* **PROVIDED RECORDS**
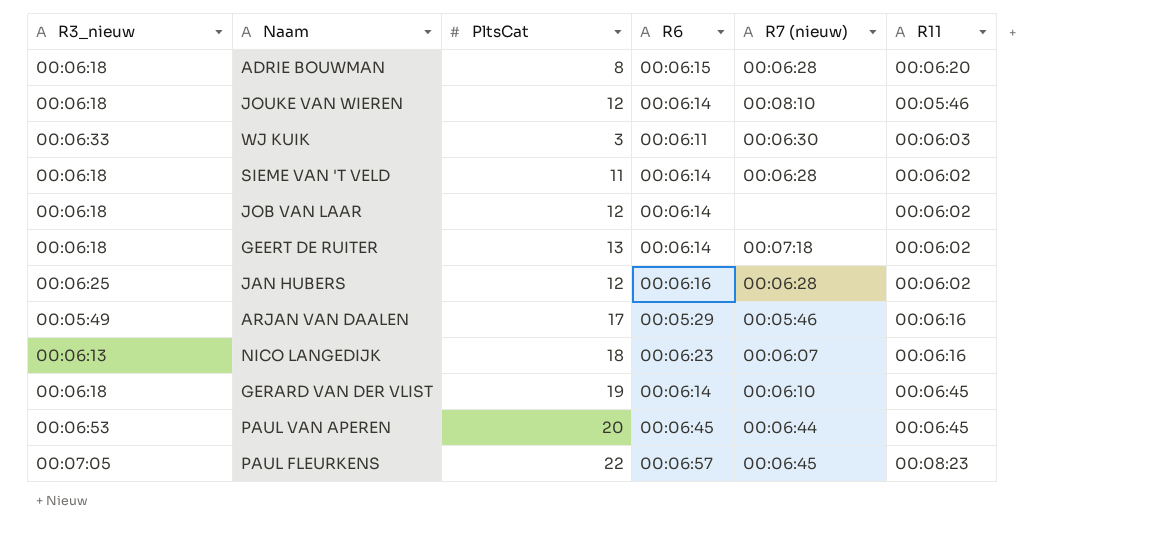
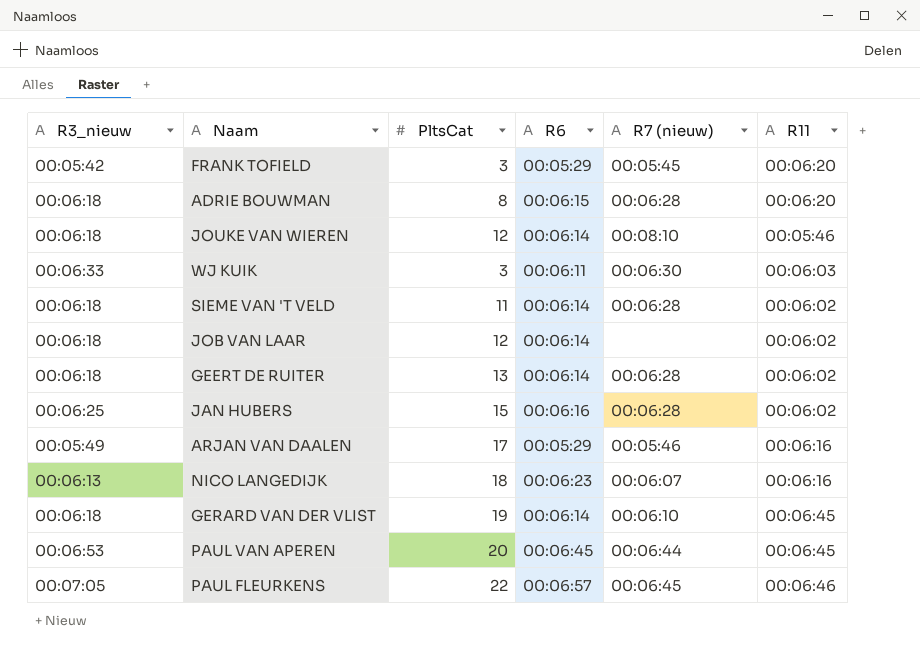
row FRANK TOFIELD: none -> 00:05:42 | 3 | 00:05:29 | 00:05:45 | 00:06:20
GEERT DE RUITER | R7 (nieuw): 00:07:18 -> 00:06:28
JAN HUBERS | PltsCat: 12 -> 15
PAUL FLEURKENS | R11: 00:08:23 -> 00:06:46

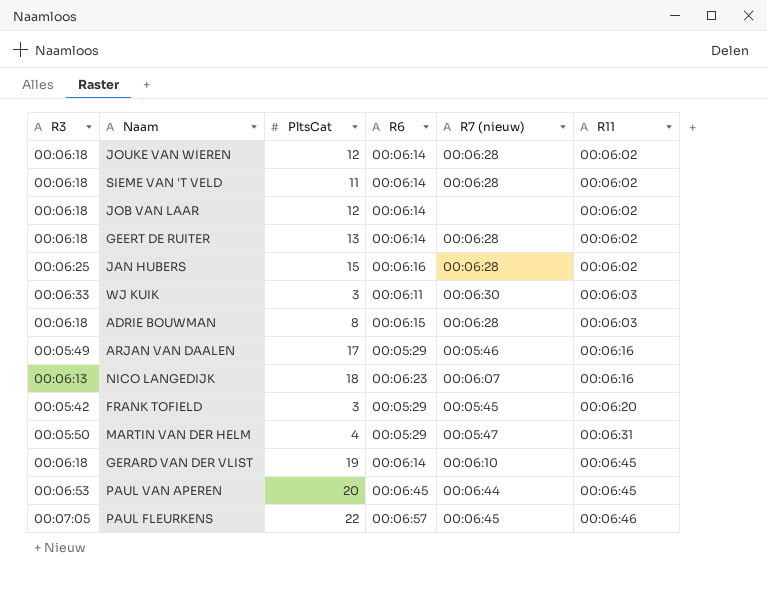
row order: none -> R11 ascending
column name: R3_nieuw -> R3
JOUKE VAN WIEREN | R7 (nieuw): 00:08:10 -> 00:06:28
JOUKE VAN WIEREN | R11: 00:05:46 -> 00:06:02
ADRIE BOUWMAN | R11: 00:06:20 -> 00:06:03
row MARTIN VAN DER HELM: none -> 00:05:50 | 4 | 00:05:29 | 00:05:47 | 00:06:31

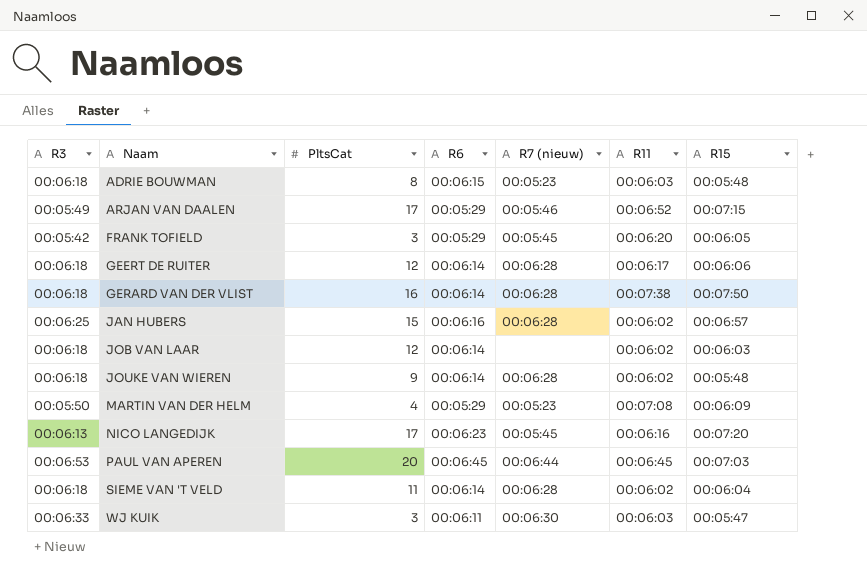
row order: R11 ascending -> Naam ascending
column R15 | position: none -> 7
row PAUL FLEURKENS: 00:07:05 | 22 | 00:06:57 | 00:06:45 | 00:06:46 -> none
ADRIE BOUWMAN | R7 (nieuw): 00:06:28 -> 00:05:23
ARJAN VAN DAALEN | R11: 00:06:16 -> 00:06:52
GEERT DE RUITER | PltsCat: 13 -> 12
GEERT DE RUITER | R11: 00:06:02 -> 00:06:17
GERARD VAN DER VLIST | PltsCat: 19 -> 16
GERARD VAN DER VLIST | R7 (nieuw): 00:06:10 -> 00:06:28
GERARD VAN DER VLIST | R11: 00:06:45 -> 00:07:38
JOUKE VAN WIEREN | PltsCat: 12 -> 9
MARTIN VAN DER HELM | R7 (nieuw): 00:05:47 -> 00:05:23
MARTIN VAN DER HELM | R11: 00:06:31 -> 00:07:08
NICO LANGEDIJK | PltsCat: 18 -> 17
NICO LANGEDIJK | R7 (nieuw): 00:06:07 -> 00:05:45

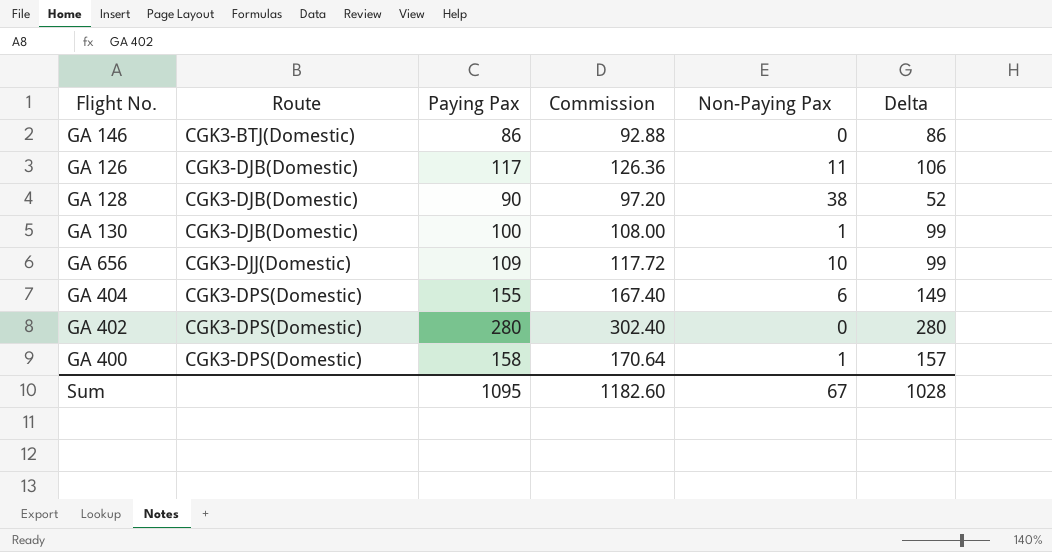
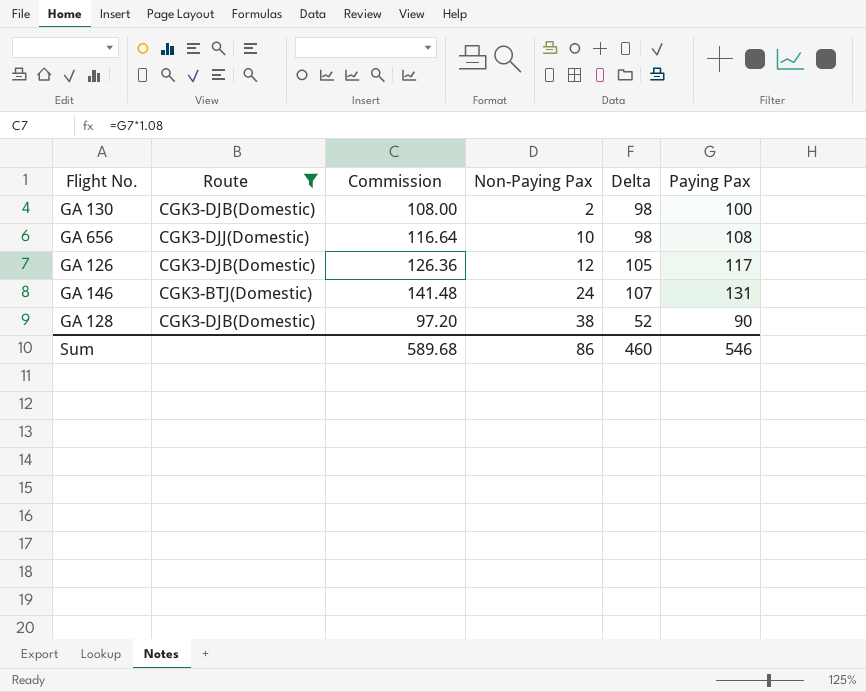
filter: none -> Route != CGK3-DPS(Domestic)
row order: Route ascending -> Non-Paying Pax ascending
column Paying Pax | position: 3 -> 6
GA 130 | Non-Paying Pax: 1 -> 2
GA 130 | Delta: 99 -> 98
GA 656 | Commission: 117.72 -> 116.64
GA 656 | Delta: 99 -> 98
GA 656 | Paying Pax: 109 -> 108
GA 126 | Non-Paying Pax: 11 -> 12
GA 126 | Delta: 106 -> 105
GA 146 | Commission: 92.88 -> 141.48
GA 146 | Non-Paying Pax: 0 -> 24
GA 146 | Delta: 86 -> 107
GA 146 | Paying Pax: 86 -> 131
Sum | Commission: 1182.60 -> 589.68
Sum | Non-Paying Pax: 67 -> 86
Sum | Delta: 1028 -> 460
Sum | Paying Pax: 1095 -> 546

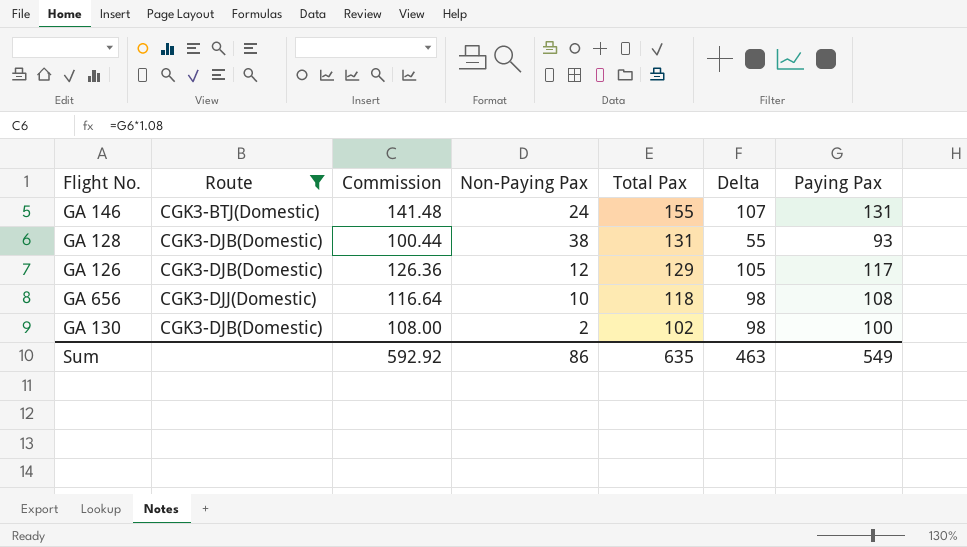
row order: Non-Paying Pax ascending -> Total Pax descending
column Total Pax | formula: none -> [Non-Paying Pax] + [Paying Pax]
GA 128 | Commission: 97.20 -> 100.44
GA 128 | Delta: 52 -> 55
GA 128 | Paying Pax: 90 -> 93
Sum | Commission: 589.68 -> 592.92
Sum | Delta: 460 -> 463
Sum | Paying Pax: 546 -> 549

* **WHAT YOU HAVE TO DO**
The response must hold only the lines above from the line with "row order: R11 ascending -> Naam ascending" through the line with "GERARD VAN DER VLIST | R11: 00:06:45", each copied exactly, both ends kept.

* **YOUR RESPONSE**
row order: R11 ascending -> Naam ascending
column R15 | position: none -> 7
row PAUL FLEURKENS: 00:07:05 | 22 | 00:06:57 | 00:06:45 | 00:06:46 -> none
ADRIE BOUWMAN | R7 (nieuw): 00:06:28 -> 00:05:23
ARJAN VAN DAALEN | R11: 00:06:16 -> 00:06:52
GEERT DE RUITER | PltsCat: 13 -> 12
GEERT DE RUITER | R11: 00:06:02 -> 00:06:17
GERARD VAN DER VLIST | PltsCat: 19 -> 16
GERARD VAN DER VLIST | R7 (nieuw): 00:06:10 -> 00:06:28
GERARD VAN DER VLIST | R11: 00:06:45 -> 00:07:38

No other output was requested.